(What the task requires)
Copy out all lines of the material below in which "label" occurs.

(Entries supplied)
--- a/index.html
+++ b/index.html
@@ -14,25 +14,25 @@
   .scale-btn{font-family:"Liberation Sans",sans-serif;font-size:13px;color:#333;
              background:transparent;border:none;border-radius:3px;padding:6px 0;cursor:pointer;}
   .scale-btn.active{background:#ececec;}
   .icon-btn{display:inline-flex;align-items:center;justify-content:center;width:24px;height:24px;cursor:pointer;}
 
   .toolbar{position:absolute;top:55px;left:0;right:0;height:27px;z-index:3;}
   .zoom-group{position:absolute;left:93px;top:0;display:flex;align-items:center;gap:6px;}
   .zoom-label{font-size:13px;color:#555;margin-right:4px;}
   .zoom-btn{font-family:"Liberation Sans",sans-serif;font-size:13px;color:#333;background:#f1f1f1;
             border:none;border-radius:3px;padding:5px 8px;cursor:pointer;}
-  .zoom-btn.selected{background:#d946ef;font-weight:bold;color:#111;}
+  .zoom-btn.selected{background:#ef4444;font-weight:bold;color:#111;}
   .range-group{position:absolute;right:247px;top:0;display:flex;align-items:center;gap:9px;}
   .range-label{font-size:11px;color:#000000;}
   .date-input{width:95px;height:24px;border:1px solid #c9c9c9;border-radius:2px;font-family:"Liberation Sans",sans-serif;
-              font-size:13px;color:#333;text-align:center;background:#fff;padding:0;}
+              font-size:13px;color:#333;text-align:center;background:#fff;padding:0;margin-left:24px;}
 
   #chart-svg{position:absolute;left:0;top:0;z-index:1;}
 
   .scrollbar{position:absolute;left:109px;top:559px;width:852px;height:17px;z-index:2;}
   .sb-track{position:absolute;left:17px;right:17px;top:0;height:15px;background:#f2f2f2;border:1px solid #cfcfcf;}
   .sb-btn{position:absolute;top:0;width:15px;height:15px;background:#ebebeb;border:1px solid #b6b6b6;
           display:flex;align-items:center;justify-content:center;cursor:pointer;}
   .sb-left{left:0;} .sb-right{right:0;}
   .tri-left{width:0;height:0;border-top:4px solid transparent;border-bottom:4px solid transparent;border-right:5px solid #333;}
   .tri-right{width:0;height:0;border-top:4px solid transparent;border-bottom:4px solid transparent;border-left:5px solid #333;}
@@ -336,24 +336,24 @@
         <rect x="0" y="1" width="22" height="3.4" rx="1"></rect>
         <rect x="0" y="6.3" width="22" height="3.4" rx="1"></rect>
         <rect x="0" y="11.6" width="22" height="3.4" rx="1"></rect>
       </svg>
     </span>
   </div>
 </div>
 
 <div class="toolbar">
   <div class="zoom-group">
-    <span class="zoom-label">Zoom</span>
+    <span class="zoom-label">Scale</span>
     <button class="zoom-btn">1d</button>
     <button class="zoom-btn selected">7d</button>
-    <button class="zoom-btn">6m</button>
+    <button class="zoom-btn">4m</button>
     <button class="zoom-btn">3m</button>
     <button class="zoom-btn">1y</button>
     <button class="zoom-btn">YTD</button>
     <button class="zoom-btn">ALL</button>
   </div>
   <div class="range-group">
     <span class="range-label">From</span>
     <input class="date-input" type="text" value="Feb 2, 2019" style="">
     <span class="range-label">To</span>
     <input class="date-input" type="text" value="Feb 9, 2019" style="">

==

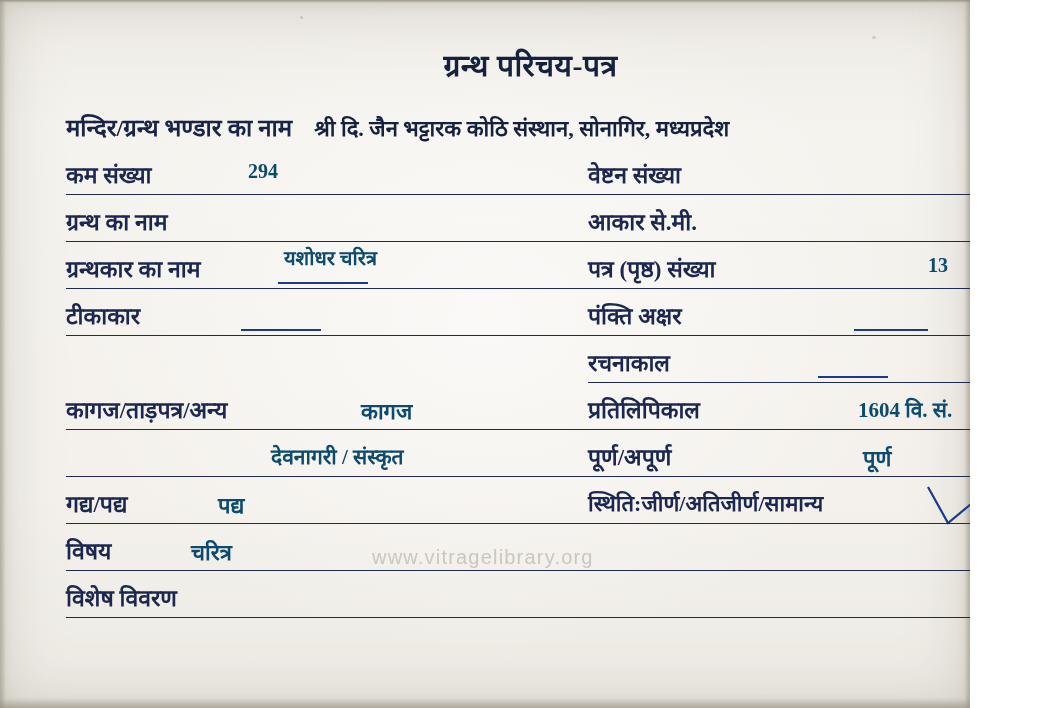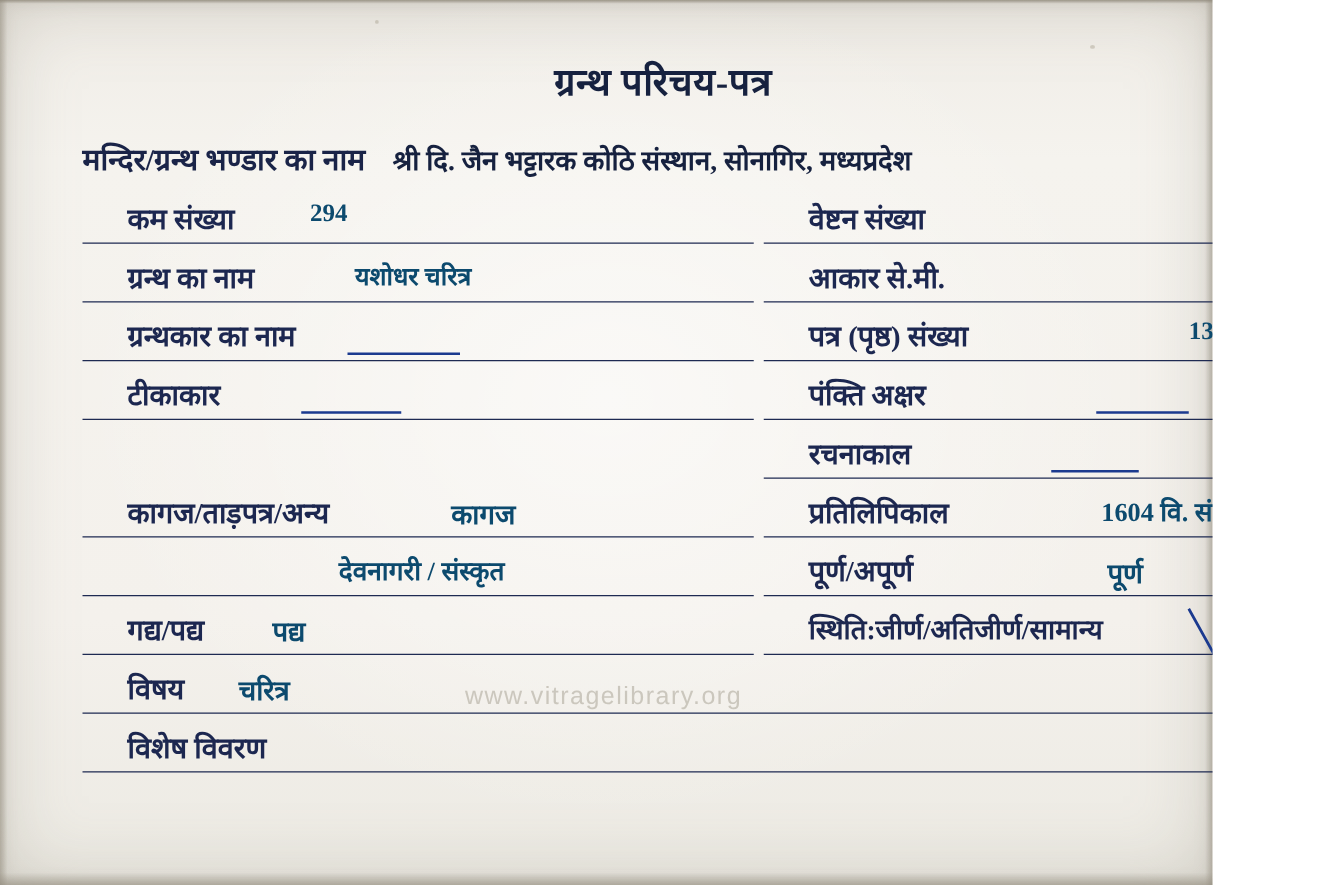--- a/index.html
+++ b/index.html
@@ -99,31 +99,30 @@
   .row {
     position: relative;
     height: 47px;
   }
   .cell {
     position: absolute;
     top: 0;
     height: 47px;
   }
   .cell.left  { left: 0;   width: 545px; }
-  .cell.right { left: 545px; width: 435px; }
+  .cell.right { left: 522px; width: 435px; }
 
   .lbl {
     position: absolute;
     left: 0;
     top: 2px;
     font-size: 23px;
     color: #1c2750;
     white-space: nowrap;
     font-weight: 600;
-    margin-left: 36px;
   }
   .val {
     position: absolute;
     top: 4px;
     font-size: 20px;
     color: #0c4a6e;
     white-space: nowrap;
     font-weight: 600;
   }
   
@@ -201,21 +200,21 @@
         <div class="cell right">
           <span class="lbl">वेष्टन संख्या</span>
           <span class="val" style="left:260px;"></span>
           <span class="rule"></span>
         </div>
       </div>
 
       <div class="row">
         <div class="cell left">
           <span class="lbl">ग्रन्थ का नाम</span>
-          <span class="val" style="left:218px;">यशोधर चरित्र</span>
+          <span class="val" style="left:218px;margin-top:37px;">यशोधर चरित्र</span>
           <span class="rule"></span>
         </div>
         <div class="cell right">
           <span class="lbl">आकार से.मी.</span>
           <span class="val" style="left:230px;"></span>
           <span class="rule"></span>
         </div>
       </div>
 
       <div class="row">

(Response below)
   .zoom-label{font-size:13px;color:#555;margin-right:4px;}
   .range-label{font-size:11px;color:#000000;}
-    <span class="zoom-label">Zoom</span>
+    <span class="zoom-label">Scale</span>
     <span class="range-label">From</span>
     <span class="range-label">To</span>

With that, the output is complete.